Repurposing leftovers over a salad can be a great way to reduce food waste, create more balanced meals with less effort, and change up your leftovers slightly, if you don’t like to eat the same thing all the time.
Some of my personal favorites to put on a salad: healthy chicken cordon bleu, taco stuffed peppers, Korean-inspired ground turkey, healthy buffalo chicken dip, and barbecue chicken and zucchini skewers.
Pair a Salad with Protein on the Side
Hopefully you can see by now that there are many proteins for salads. But if you’re still not feeling it, know, too, that you can always pair your salad with a protein on the side.

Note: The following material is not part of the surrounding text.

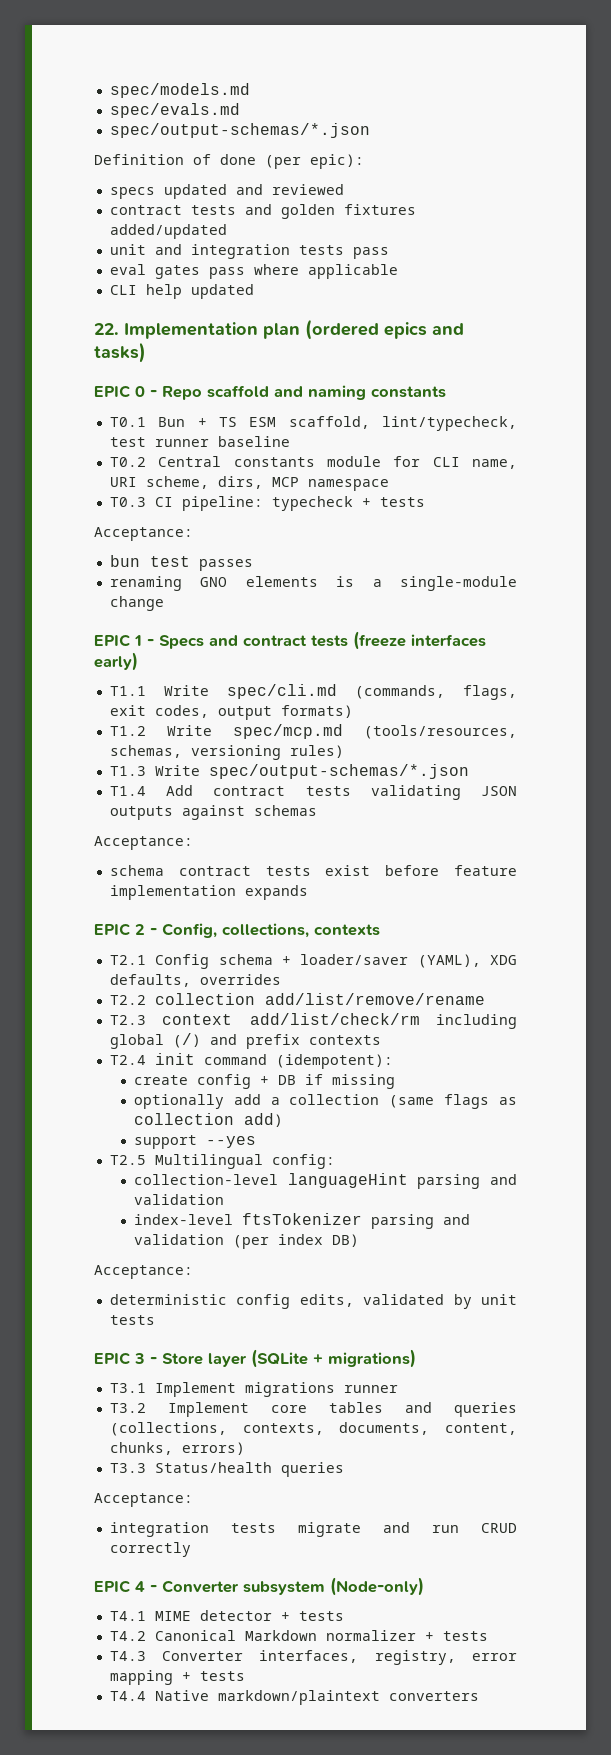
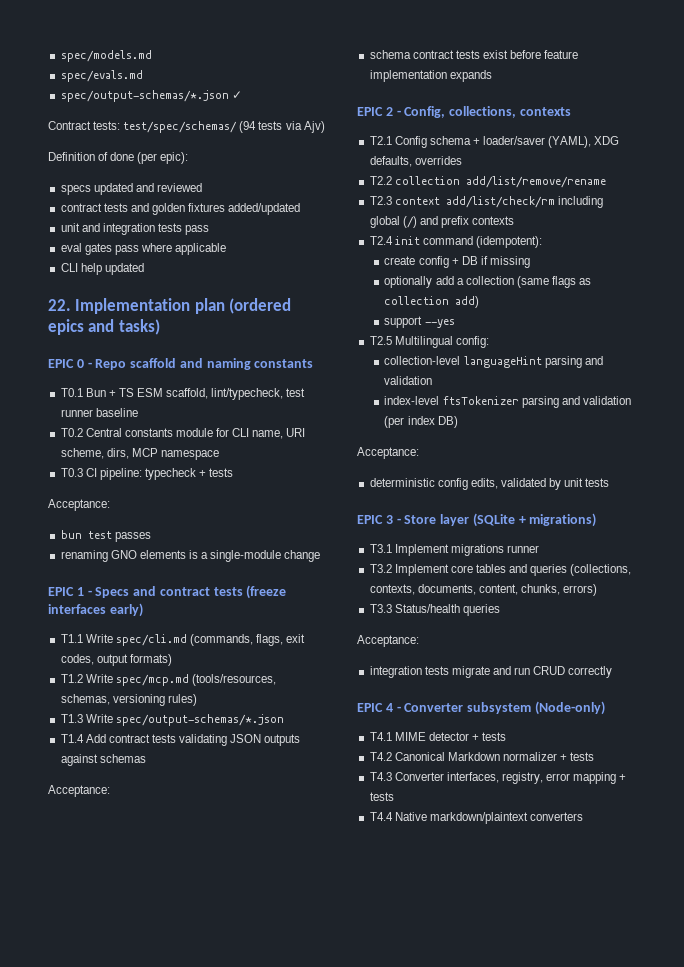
  spec/evals.md
- spec/output-schemas/*.json
+ spec/output-schemas/*.json ✓
+ Contract tests: test/spec/schemas/ (94 tests via Ajv)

Some of my favorite ideas include:
- Greek yogurt (try my chocolate yogurt for something sweet!)
- Hard boiled eggs
- Cottage cheese
- Protein smoothie
- A sandwich
- This blueberry toast provides 9 grams of protein!
- Soup or chili (this carrot lentil soup has 7 grams of protein and is quite popular!)
Salad Recipe Inspiration
- Southwest Avocado Chicken Salad
- Honey Mustard Chicken Salad
- Winter Cranberry Kale Salad (add one of these proteins!)
- Mango Chicken Salad
- Peach Burrata Salad (add or serve with a protein!)
TL;DR: Add Some Protein to Your Salad!
There are countless options, even vegetarian ones, that give you plenty of salad protein inspiration. Prioritizing proteins for salads will help turn your salad into a more well-balanced meal that will actually keep you nourished and satisfied.
Note: All nutrition information came from the USDA’s FoodData Central.